Die Zuverlässigkeit kommt nicht von ungefähr, arbeiten die vier Winzerfamilien Firnbach (Gasthof Rotes Ross), Gamm, Hegwein und Käufer doch schon seit fast fünf Jahren zusammen. Und "Die Jungen Weinmacher" sind beileibe nicht nur ein loser Werbeverbund. Seit 2001 produzieren die vier Winzerfamilien einen gemeinsamen Wein - den Cuvée "Der Speckfelder". Die Reminiszenz an die Burg Speckfeld zeigt sich schon auf dem Etikett, das eine mittelalterliche Ansicht der Burg zeigt.
Aus der Masse ragen
"Die Idee vom gemeinsamen Wein ist vor fünf Jahren ganz locker entstanden", berichtet Christian Lackner (Weingut Gamm). "Generationen vor uns haben immer nur ihr Eigenes gemacht, das wollten wir ändern." Und irgendwann kam dann auch der Gedanke an den gemeinsamen Wein auf. "Wir wollten innovativ sein, herausragen aus der Masse", sagt Christian Lackner. Im Jahr 2001 war schon der erste "Speckfelder" abgefüllt. Für die jungen Weinmacher hieß es nun abwarten: Wie würde der Wein ankommen?

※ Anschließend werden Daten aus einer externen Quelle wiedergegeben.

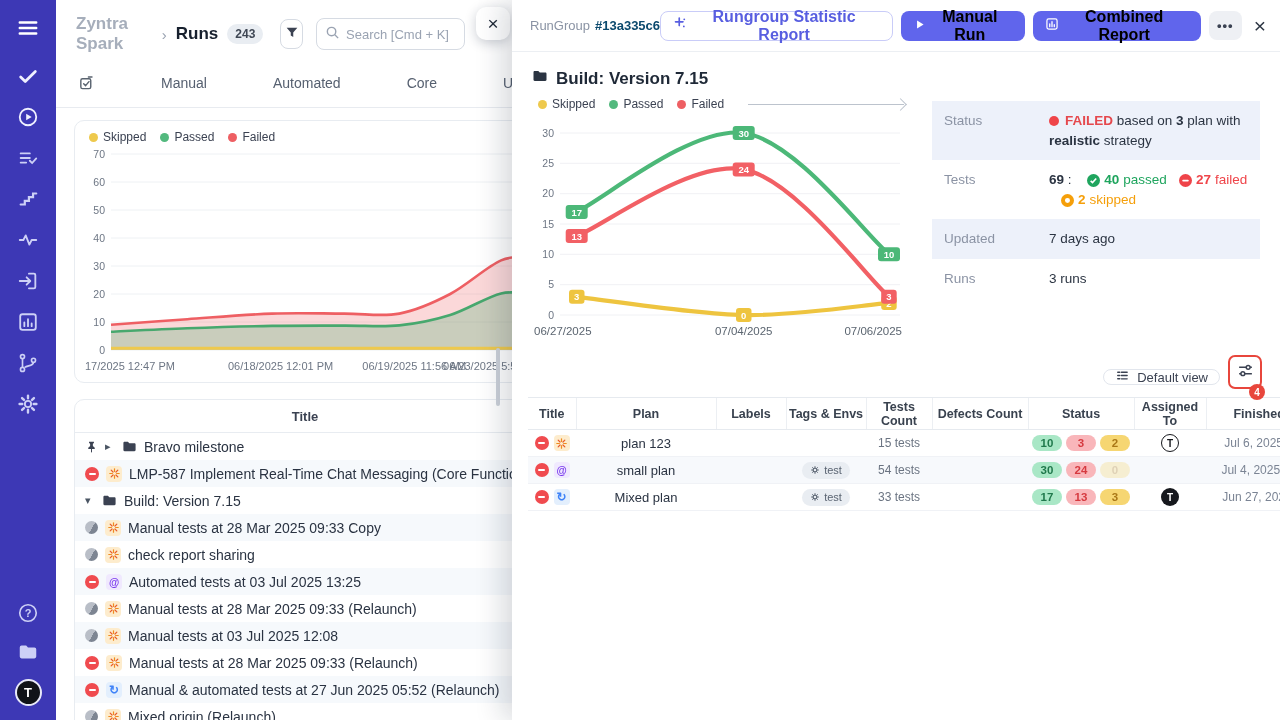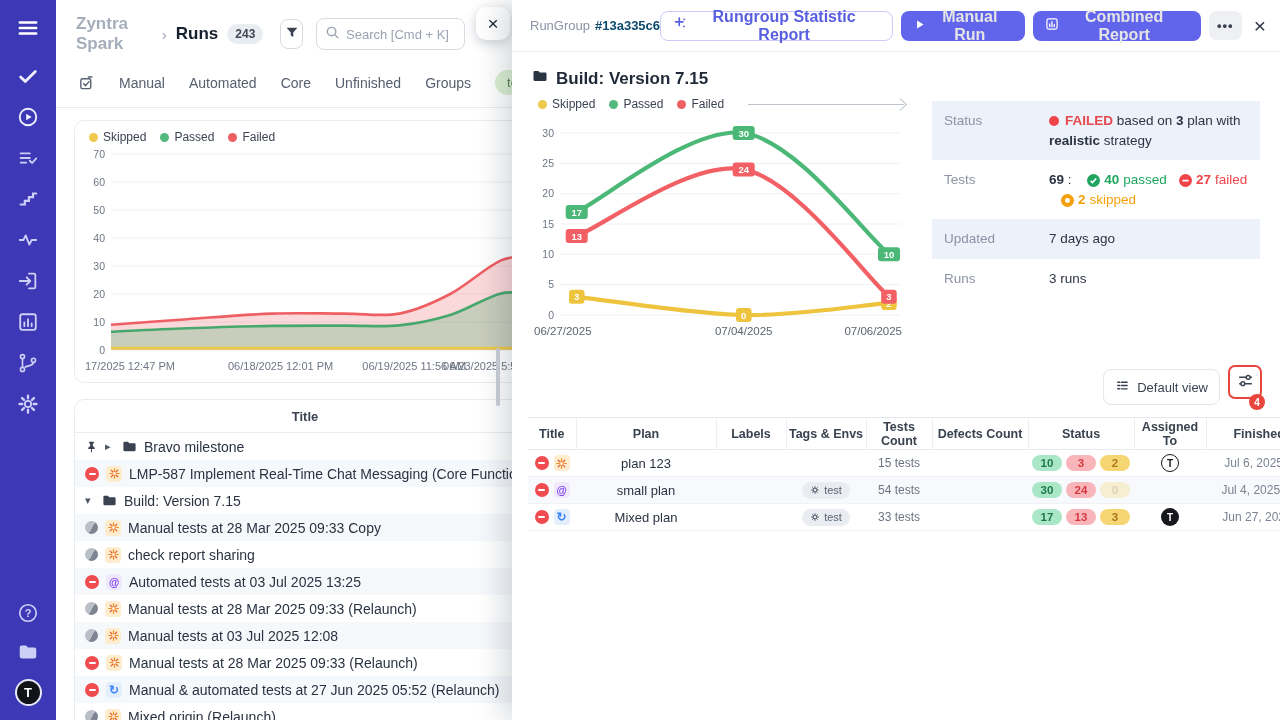--- a/index.html
+++ b/index.html
@@ -82,7 +82,7 @@
   .btn { height:30px; border-radius:8px; font-size:16px; font-weight:bold; display:inline-flex;
     align-items:center; gap:0; padding:0 12px; cursor:pointer; border:none; font-family:"Liberation Sans",sans-serif; }
   .btn-outline { background:#fff; border:1px solid #c9ccf8; color:#585ee0; }
-  .btn-solid { background:#6065ec; color:#e5e5e5;justify-content:center; }
+  .btn-solid { background:#6065ec; color:#000000;justify-content:center; }
   .more-btn { width:34px; height:29px; background:#eef0f4; border-radius:8px; border:none; color:#3b4252;
     font-size:13px; font-weight:bold; cursor:pointer; letter-spacing:1px; }
   .panel-close { background:none; border:none; font-size:21px; color:#2b3442; cursor:pointer; margin-left:4px; }

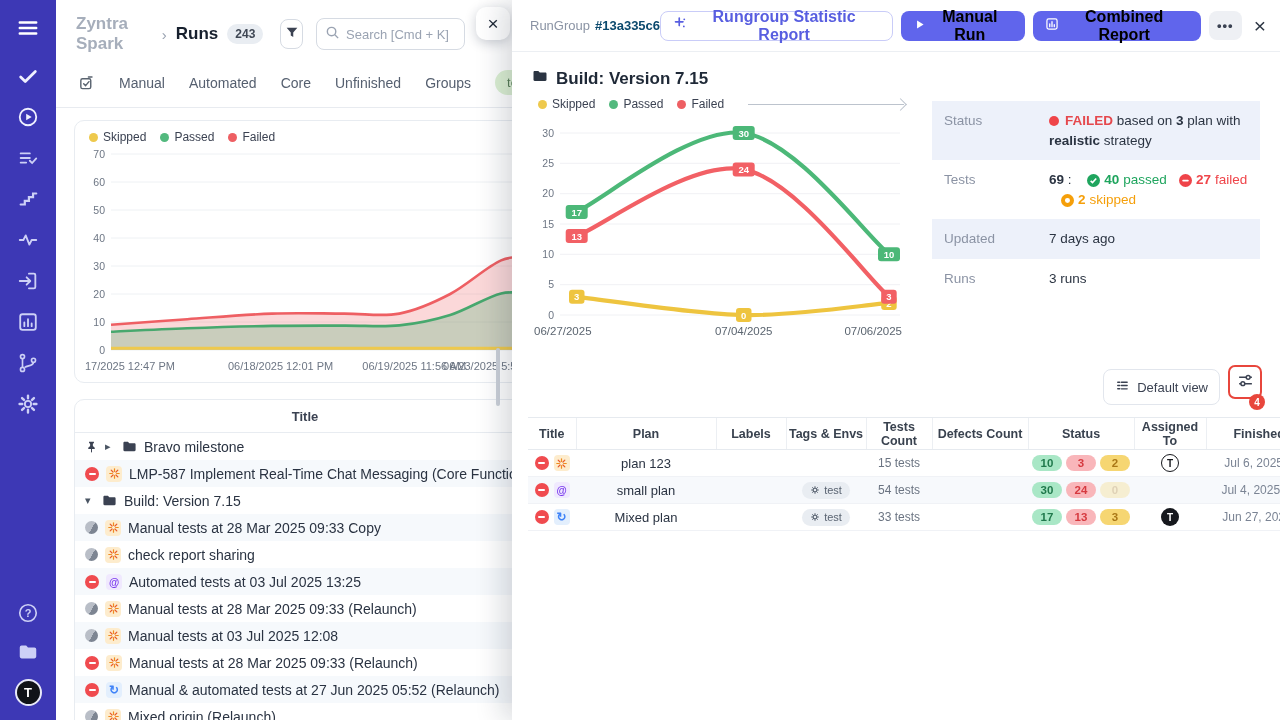--- a/index.html
+++ b/index.html
@@ -40,7 +40,7 @@
     justify-content:center; font-size:19px; color:#1f2937; z-index:6; cursor:pointer; }
   .tabs { display:flex; align-items:center; gap:24px; margin-top:16px; padding:0 0 12px 22px;
     border-bottom:1px solid #e8ebf0; color:#566070; font-size:14px; }
-  .tab { cursor:pointer; }
+  .tab { cursor:pointer;margin-left:42px; }
   .ws-pill { margin-left:auto; background:#dcf0d3; color:#587e57; font-size:13px; border-radius:14px;
     padding:5px 12px; white-space:nowrap; margin-right:-14px; }
   .chart-card { margin:12px 0 0 18px; width:462px; border:1px solid #e8ecf1; border-radius:10px;

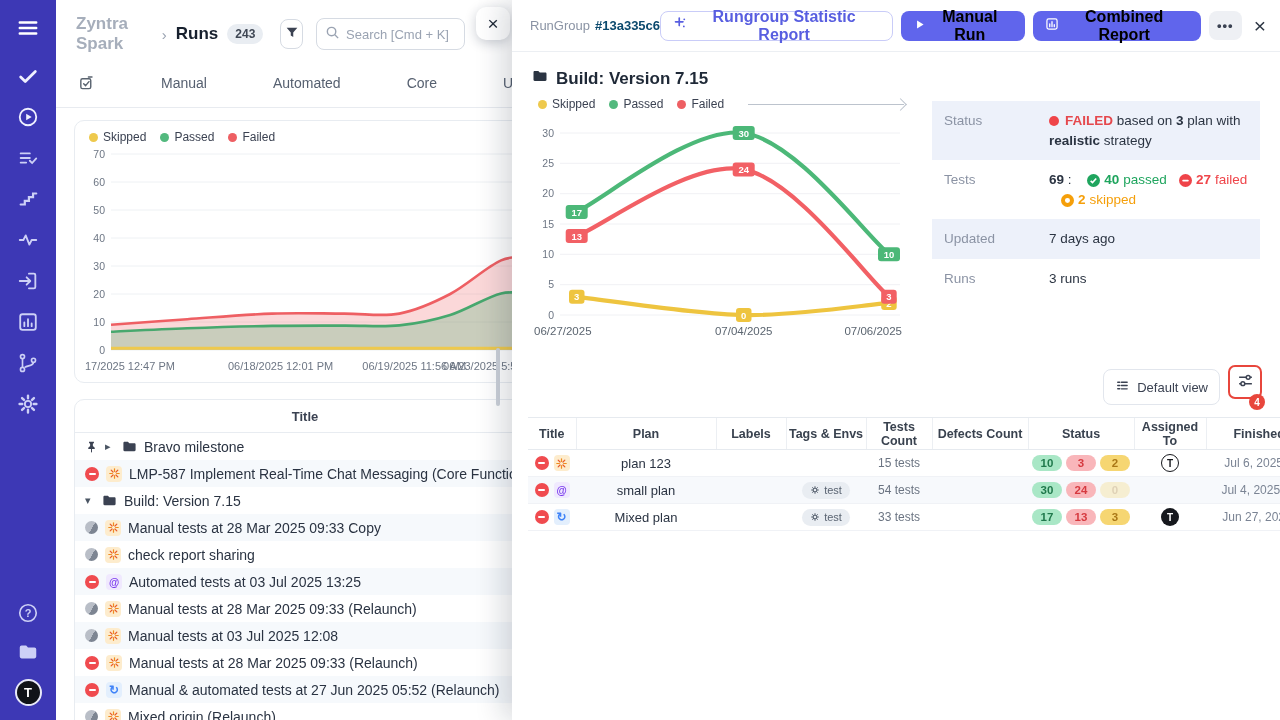--- a/index.html
+++ b/index.html
@@ -102,7 +102,7 @@
   .tv svg { vertical-align:middle; }
   .tv-g { color:#1fa55e; } .tv-r { color:#ef4449; } .tv-o { color:#f59f0a; }
   .toolbar { display:flex; justify-content:flex-end; align-items:center; gap:12px; padding:14px 22px 10px; }
-  .view-btn { height:36px; background:#fff; border:1px solid #e2e6ed; border-radius:8px; color:#3b4252;
+  .view-btn { height:16px; background:#fff; border:1px solid #e2e6ed; border-radius:8px; color:#3b4252;
     font-size:13px; display:inline-flex; align-items:center; gap:7px; padding:0 11px; cursor:pointer;
     font-family:"Liberation Sans",sans-serif;margin-top:10px; }
   .sliders-wrap { position:relative; }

Eventuelle Skepsis erwies sich schnell als unangebracht. Die braunen Bocksbeutel mit dem romantischen Etikett wurden von den Weingenießern in Markt Einersheim und Umgebung gut angenommen. Und auch die Gemeinde war froh, hatte sie doch jetzt ein repräsentatives Geschenk für offizielle Anlässe. Inzwischen ist der "Speckfelder" beinahe ein Selbstläufer. Mit dem Cuvée haben die Weinmacher frühzeitig auf den richtigen Trend gesetzt.
Der Erfolg machte den jungen Winzern Mut. Bald machten sie sich Gedanken über gemeinsame Aktionen. Als echter Hit hat sich so die "Kulinarische Weinprobe" im Rathaus erwiesen, zur der sich inzwischen überregional Gäste anmelden. Auch die regelmäßigen Weinbergs-Wanderungen finden guten Anklang. Nächstes Projekt ist die Ausschilderung der Wein-Wanderwege.
Die Zusammenarbeit hat unter den Winzern selbst eine Menge bewirkt. "Wir haben uns viel besser kennen gelernt", berichtet Karin Gamm. "Vorher kannte man sich zwar dem Namen nach, hatte aber sonst nichts weiter miteinander zu tun. Das hat sich völlig geändert."